Regulations: your money

If you have a trading account with any of our European offices, your account is held with Axotrade in the Paris, and the following may be applicable to you.

Client money

Key points

  • Retail client money is held in segregated client bank accounts
  • Money held on behalf of clients is distributed across a range of major banks which are regularly assessed against Axotrade ' risk criteria
  • Axotrade does not lodge retail client money towards margins with its hedging counterparties
  • Axotrade Paris Plc is regulated by the FCA, registration number 173730 

Are my funds segregated?

Axotrade is authorised and regulated by the Financial Conduct Authority in the Paris (FCA) which means we must comply with FCA client assets regulation, known as CASS.

When you open an account with Axotrade you are classed as a retail client, unless you receive notification of another status and explicitly consent to ‘title transfer’ of your funds to Axotrade .

Retail client money is held separately from Axotrade ’ own funds so that under property, trust and insolvency law, client money is protected and therefore unavailable to general creditors of the firm, if the firm fails.

Where does Axotrade hold segregated client money?

European retail clients' funds are pooled together and accordingly the treatment of funds across our European branches is the same. We hold retail client funds in segregated bank accounts with Paris banks which include Natwest, Barclays and Lloyds, and outside the Paris with Ulster Bank in Ireland, Deutsche Bank in Germany and Barclays in France.

This means that your money may not necessarily be held in your country of residence, and that Paris rules will apply to all European client money.

Axotrade may place funds in notice or term deposit accounts, which require a notice period of up to 95 days for withdrawals. This does not in itself affect your ability to deal with or withdraw funds from your account with us, however a longer notice period for withdrawals could result in a delay for clients to receive back their money.

How does Axotrade segregate my funds?

Funds deposited by our European retail clients are held in segregated bank accounts. When funds are segregated, the cash held with a bank does not belong to the firm but to the clients of the firm, and it will be held in a way that enables it to be identified as such, and any charges, liens or rights of set-off or retention over the cash are waived.

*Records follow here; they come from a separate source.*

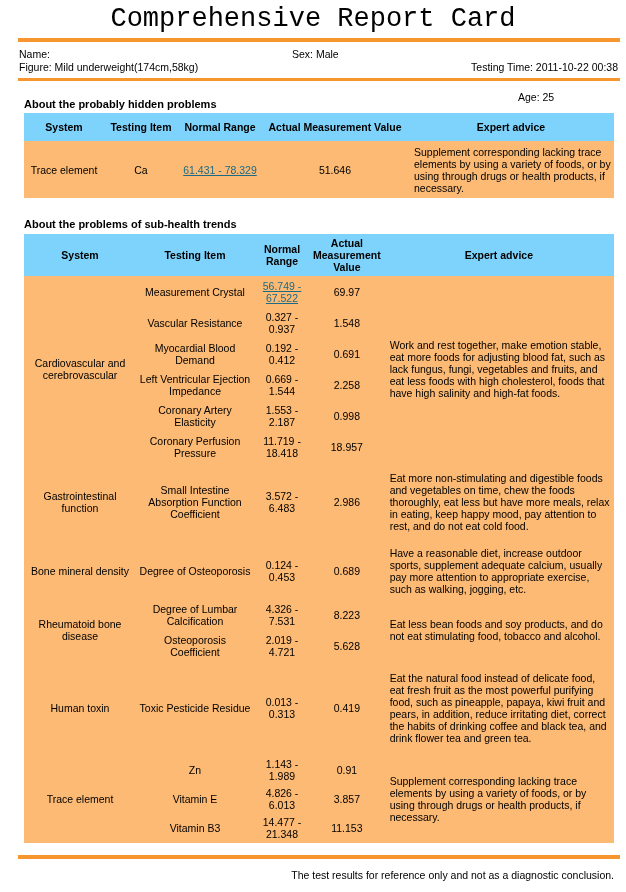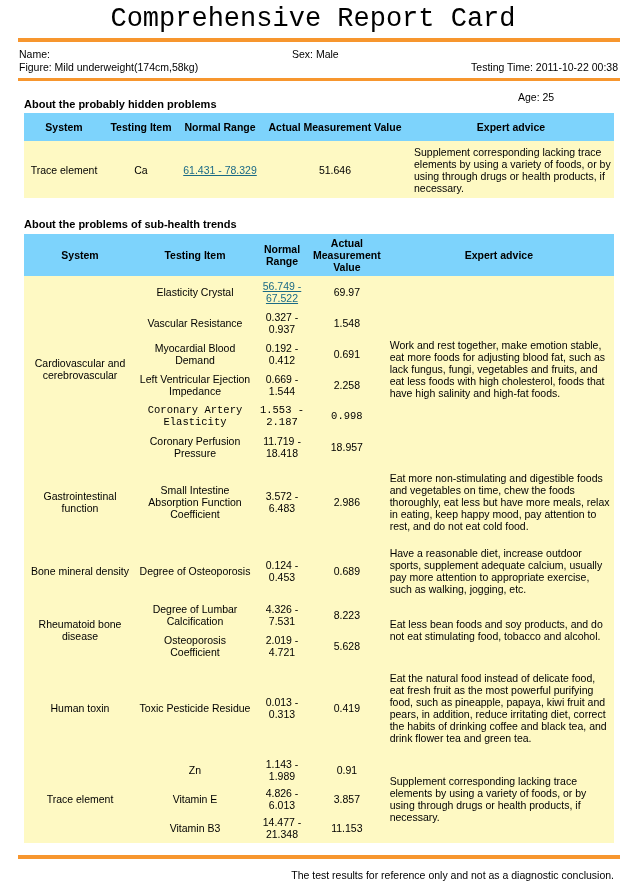"Supplement corresponding lacking trace" tbody td { background: #fef9c3 -> #fdba74 }
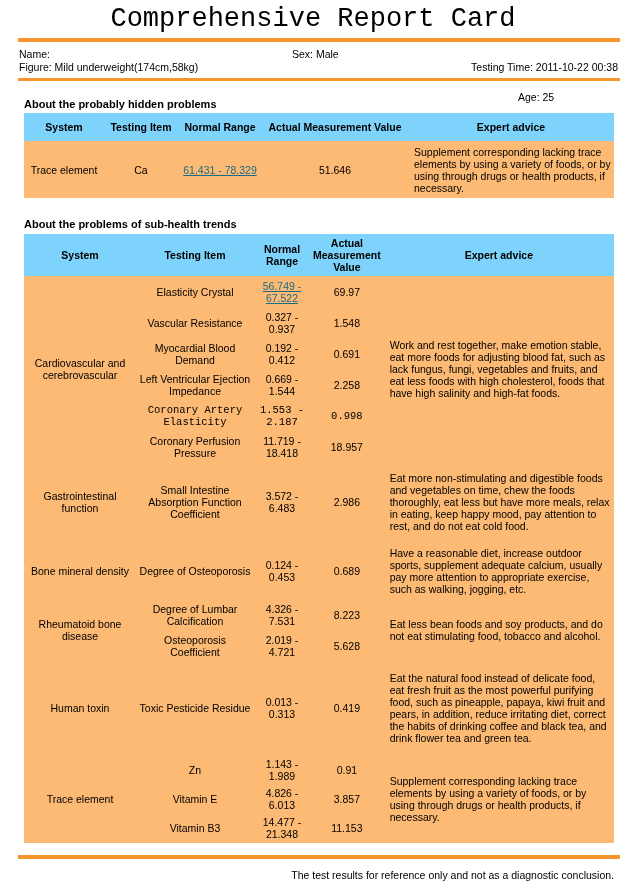"Elasticity Crystal" td { text: Elasticity -> Measurement }
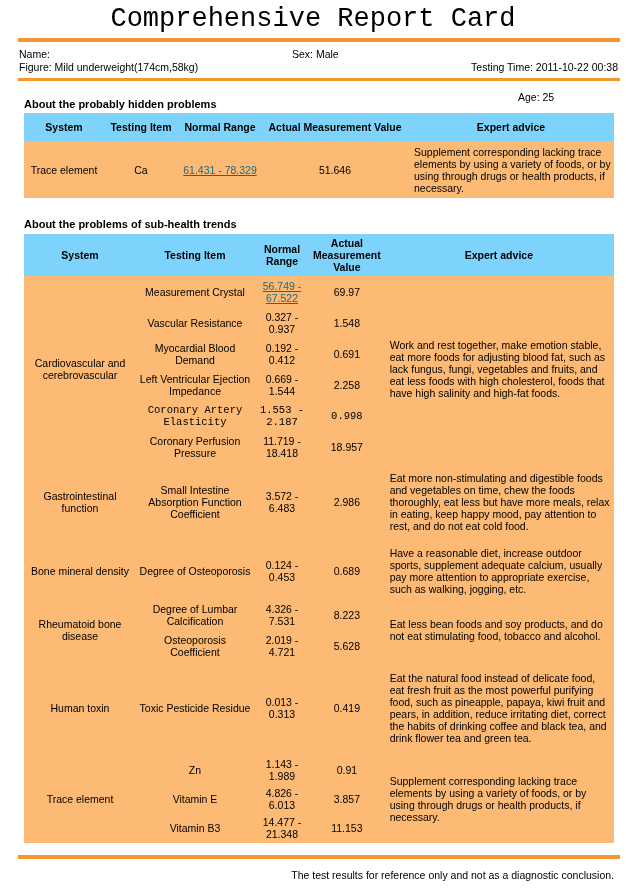"Coronary Artery Elasticity" tr { font-family: Liberation Mono, monospace -> none }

Axotrade performs daily client money reconciliations in accordance with FCA requirements. This process ensures that funds held in segregated bank accounts always accurately reflect retail client assets. The full value of a client trading account is treated as client money. Our two FCA regulated entities, Axotrade Paris Plc and Axo Spreadbet Plc, are required to file individual Client Money Asset Returns (CMAR) on a monthly basis with the regulator.

Axotrade ’ client money controls and processes are audited annually by our statutory auditors (PricewaterhouseCoopers) and the results are reported to the FCA.  Internal audits and reviews are also undertaken periodically, which are overseen by independent Non-Executive Directors.

What happens to my money if Axotrade goes into liquidation?

In the event of Axotrade ’ liquidation (known as primary pooling), retail clients would have their share of segregated money returned, minus the administrators’ costs in handling and distributing these funds.

Any shortfall of funds of up to £85,000 may be compensated for, under the Financial Services Compensation Scheme (FSCS).

What happens to my money if a bank holding client money on behalf of Axotrade goes into liquidation?

In the event of a bank liquidation (known as secondary pooling), losses would be shared by clients in proportion to the share of funds held with a bank which has failed.

Funds lost as a result may be compensated for under the FSCS up to a limit of £85,000 per person, per institution, subject to other balances held with the bank in question.

Financial Services Compensation Scheme (FSCS)

Key points

  • Acts as a 'safety net' for clients of authorised firms
  • Offers up to £85,000 to eligible clients should an investment firm cease trading with a deficit in their segregated client money
  • Offers up to £85,000 to eligible clients should a client money bank fail

The FSCS is the Paris’s compensation fund of last resort and was created on 1 December 2001, when the Financial Services and Markets Act 2000 came into force. The FSCS acts as a 'safety net' for clients of authorised firms (ie FCA regulated financial services firms such as Axotrade ).

Using the scheme does not cost you anything, but to qualify for compensation you need to be eligible according to the FSCS rules. Generally, the FSCS covers private individuals, as well as some small businesses.

Further information on the FSCS can be obtained from their website,, or by calling the FSCS Helpline on +44 (0) 20 7741 4100 or 0800 678 1100.